> [PROBLEM TO WORK ON] Exactly the lines from the start of the data below through the line containing "- This field defines" must be returned, and no others.

[Items from a dataset]
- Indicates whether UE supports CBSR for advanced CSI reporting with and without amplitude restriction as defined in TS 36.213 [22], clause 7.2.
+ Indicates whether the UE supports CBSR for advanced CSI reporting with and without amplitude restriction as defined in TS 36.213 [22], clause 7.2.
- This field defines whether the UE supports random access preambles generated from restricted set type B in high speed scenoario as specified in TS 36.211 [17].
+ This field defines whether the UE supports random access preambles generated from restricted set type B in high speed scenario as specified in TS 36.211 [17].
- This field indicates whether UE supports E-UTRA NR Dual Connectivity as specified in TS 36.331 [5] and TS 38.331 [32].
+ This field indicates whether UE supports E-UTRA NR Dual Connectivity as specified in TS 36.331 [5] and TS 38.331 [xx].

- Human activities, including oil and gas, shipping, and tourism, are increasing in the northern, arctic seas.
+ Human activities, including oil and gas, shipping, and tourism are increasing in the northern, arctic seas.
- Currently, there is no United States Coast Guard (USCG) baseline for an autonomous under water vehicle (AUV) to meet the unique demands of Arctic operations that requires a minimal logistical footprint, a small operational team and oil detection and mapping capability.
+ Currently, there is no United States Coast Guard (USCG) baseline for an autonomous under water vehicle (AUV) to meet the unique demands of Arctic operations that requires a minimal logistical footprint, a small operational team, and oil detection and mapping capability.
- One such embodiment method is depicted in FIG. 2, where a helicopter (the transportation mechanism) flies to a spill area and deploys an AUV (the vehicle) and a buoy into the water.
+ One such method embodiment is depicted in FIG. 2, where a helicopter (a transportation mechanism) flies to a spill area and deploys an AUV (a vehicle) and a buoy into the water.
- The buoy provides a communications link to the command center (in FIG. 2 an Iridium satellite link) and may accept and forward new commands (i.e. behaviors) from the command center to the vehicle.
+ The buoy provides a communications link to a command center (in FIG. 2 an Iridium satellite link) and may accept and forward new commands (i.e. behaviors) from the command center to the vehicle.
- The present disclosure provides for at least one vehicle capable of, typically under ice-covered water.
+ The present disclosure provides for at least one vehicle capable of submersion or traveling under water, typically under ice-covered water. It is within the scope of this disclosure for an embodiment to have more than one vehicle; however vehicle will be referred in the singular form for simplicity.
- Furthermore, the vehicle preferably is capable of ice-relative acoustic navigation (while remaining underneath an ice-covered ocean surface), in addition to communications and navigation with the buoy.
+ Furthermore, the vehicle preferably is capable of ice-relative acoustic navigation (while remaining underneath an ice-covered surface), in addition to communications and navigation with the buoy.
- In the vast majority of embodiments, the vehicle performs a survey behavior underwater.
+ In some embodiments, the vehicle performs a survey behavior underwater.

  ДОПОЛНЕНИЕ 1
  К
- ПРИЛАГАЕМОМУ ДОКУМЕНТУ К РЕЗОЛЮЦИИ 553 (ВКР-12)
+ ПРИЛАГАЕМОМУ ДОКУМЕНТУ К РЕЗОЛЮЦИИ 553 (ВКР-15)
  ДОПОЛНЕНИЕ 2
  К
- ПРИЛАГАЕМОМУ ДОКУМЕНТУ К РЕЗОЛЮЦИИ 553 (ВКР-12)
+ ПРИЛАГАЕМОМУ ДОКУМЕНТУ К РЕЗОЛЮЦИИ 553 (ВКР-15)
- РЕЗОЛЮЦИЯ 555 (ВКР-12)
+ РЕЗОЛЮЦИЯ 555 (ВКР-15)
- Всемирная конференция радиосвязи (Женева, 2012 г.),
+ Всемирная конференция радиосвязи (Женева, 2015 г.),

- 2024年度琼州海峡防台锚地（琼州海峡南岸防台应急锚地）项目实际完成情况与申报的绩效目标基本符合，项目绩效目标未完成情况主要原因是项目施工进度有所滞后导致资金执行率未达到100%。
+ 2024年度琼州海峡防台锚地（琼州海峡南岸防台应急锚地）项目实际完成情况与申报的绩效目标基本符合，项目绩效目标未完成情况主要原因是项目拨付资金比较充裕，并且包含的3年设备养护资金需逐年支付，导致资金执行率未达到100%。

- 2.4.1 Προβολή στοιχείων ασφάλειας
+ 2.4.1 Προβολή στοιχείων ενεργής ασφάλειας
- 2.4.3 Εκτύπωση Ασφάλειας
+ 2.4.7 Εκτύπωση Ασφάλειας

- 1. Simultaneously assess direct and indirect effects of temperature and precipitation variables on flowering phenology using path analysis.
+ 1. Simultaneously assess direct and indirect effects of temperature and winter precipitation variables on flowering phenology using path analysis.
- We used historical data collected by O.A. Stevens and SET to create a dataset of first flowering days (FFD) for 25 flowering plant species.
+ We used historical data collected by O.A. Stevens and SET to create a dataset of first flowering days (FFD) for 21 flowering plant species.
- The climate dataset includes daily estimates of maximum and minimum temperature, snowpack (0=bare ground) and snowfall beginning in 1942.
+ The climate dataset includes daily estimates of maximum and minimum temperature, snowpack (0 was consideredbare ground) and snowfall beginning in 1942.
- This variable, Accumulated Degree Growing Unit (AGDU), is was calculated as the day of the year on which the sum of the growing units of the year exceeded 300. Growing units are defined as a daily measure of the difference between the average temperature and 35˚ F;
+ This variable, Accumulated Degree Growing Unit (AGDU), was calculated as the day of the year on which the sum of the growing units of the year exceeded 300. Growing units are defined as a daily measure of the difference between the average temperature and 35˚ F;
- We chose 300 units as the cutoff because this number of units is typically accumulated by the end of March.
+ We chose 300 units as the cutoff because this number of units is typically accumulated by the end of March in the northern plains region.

> [EXERCISE SOLUTION]
- Indicates whether UE supports CBSR for advanced CSI reporting with and without amplitude restriction as defined in TS 36.213 [22], clause 7.2.
+ Indicates whether the UE supports CBSR for advanced CSI reporting with and without amplitude restriction as defined in TS 36.213 [22], clause 7.2.
- This field defines whether the UE supports random access preambles generated from restricted set type B in high speed scenoario as specified in TS 36.211 [17].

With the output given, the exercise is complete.